*** Opening Task data ***

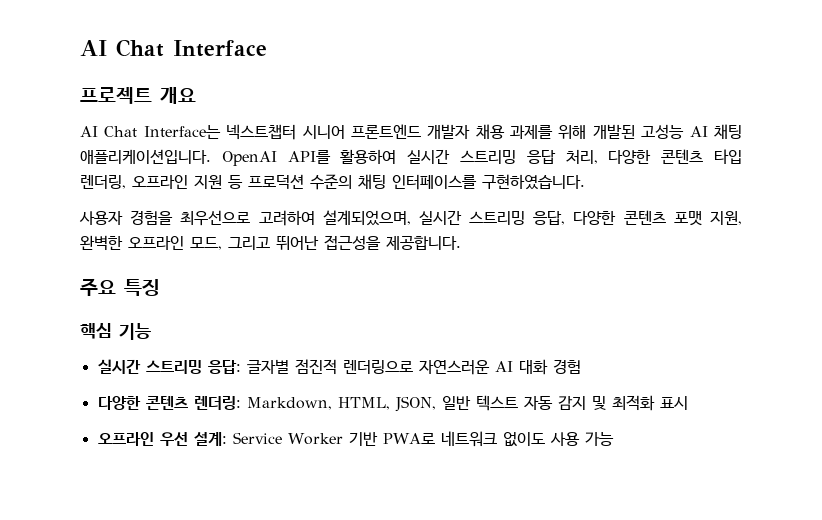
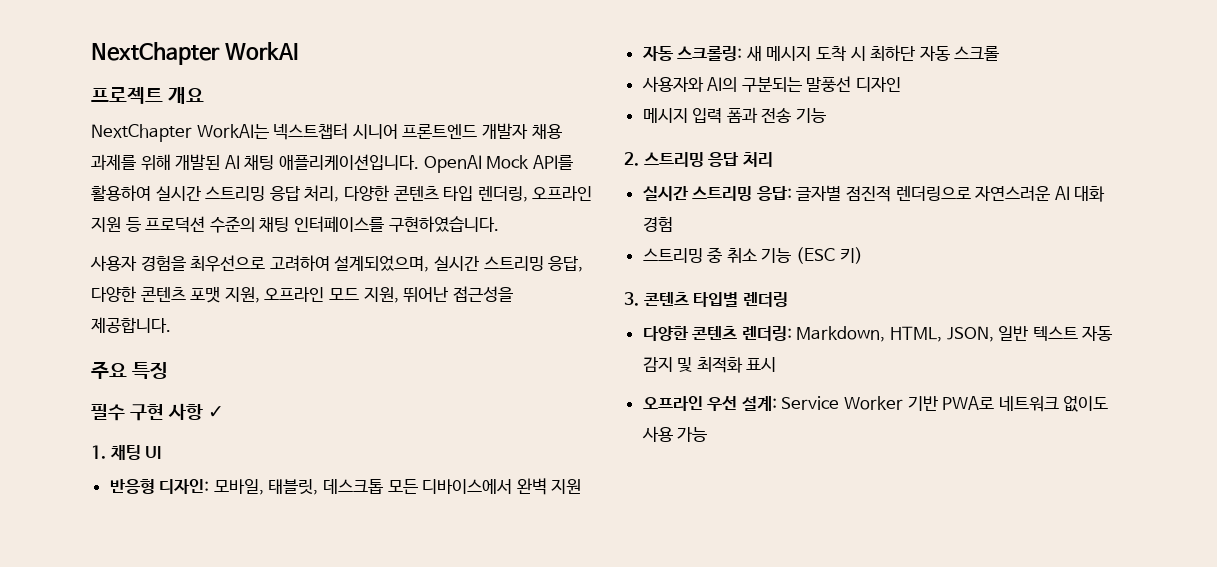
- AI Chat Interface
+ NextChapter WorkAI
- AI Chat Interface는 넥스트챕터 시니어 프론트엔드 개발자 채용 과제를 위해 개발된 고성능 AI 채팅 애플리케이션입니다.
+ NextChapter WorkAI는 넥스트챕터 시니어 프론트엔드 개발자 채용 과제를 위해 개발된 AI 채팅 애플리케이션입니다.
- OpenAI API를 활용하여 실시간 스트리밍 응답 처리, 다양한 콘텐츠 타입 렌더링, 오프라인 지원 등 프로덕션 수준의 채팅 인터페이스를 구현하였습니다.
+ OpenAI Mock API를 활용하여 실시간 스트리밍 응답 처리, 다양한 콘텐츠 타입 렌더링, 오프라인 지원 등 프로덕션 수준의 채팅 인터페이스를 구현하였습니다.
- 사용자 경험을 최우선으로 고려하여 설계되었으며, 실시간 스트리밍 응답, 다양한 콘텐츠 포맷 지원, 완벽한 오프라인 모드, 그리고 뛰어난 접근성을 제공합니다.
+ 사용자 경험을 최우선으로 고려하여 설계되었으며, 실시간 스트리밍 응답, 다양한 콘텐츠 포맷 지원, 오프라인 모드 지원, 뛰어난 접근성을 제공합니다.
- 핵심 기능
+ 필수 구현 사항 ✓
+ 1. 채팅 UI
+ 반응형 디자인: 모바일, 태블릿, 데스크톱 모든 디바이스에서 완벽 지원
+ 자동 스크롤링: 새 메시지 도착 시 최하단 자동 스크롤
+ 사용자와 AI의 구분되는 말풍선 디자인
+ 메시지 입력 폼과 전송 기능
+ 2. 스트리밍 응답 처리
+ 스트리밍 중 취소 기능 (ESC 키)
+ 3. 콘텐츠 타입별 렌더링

*** Closing Task data ***
*** Opening Task data ***

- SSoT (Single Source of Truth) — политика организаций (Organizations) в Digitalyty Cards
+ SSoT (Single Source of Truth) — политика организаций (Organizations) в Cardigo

*** Closing Task data ***
*** Opening Task data ***

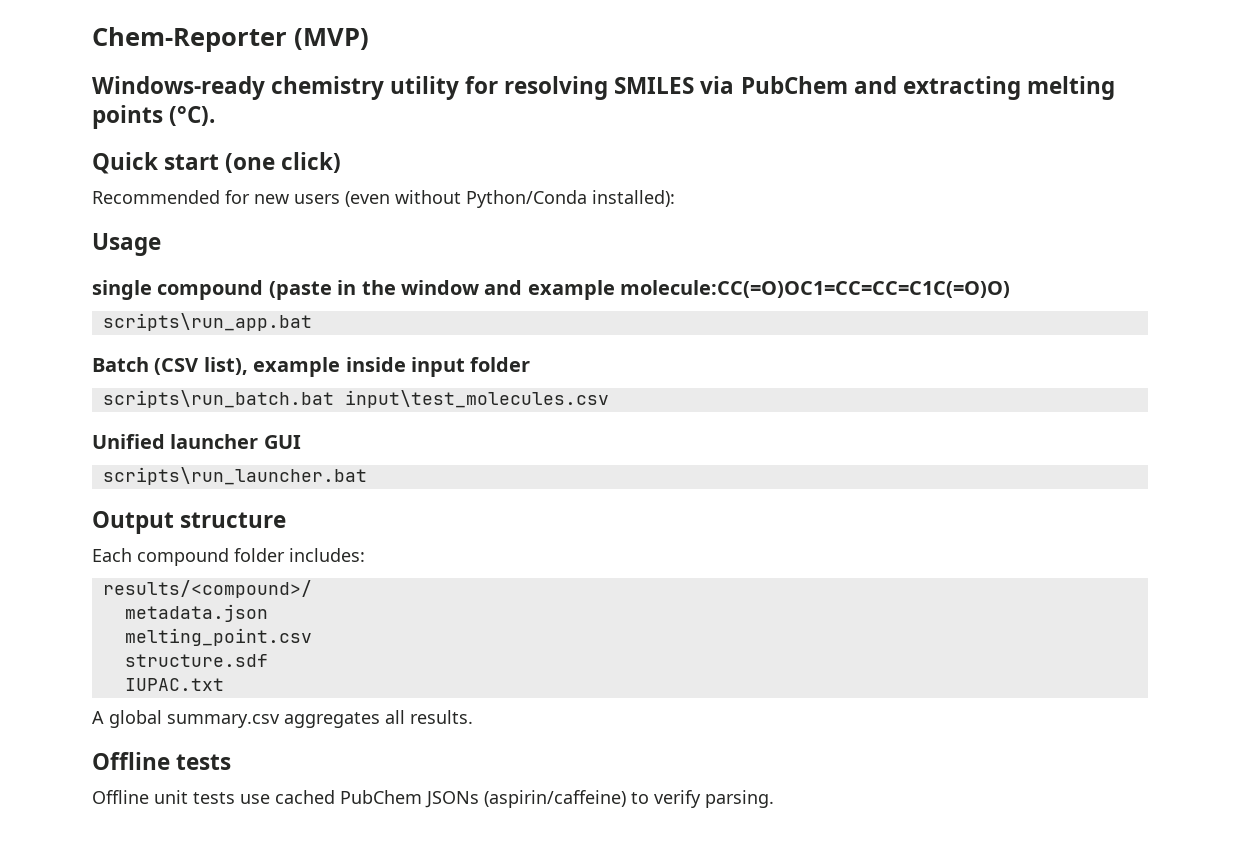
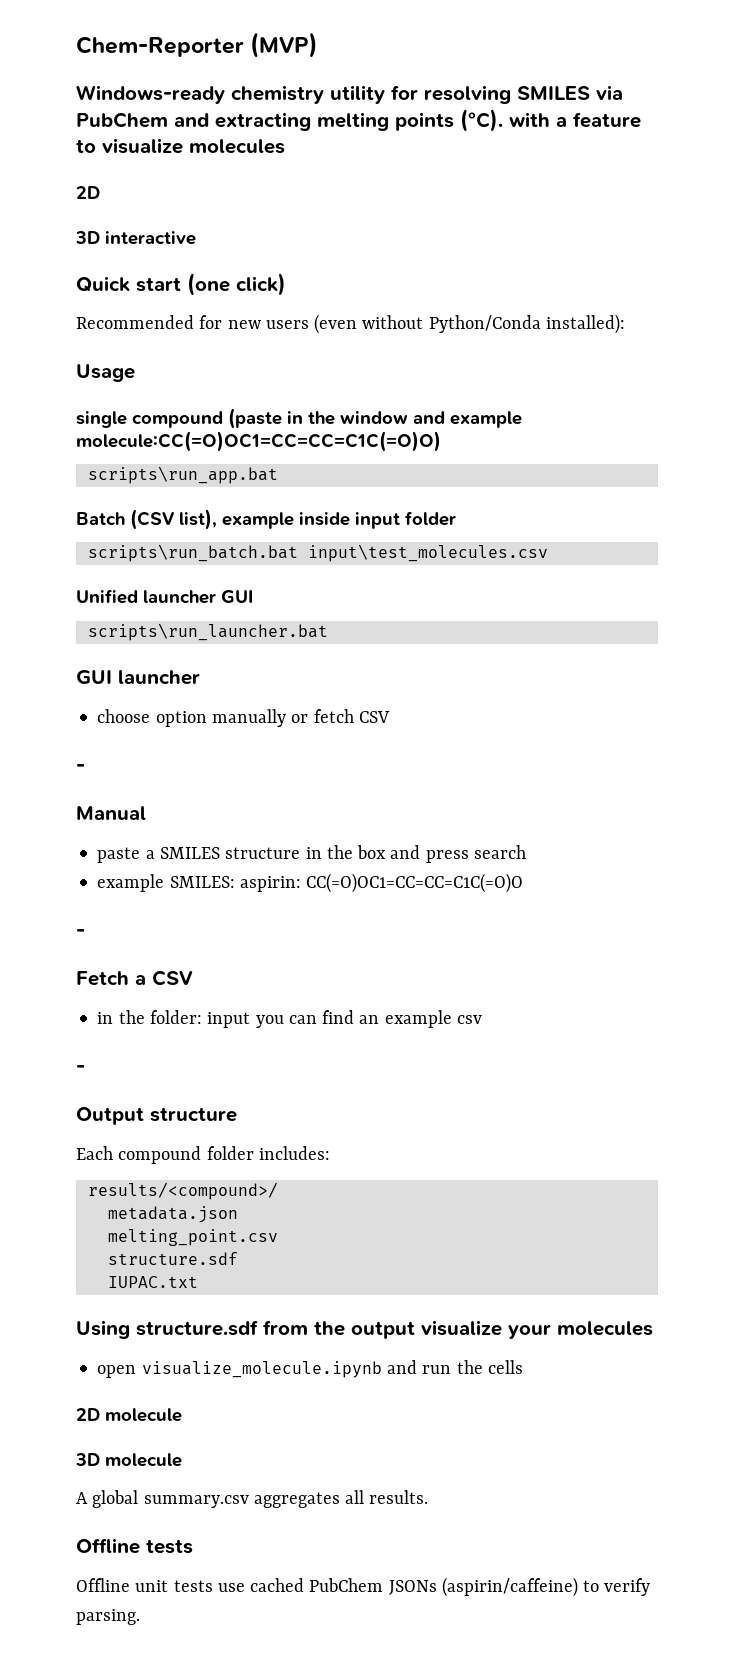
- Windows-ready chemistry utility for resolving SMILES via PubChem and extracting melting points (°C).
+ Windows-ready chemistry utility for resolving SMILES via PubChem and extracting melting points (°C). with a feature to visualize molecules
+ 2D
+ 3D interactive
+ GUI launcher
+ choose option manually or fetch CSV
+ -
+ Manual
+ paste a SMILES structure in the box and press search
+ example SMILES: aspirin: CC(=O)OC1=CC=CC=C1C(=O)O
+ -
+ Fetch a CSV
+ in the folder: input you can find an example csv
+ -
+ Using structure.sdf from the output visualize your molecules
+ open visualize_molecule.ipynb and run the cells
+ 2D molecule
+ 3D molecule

*** Closing Task data ***

Nothing but a number is expected here: the number of lines in the entries that include the word "스트리밍".

6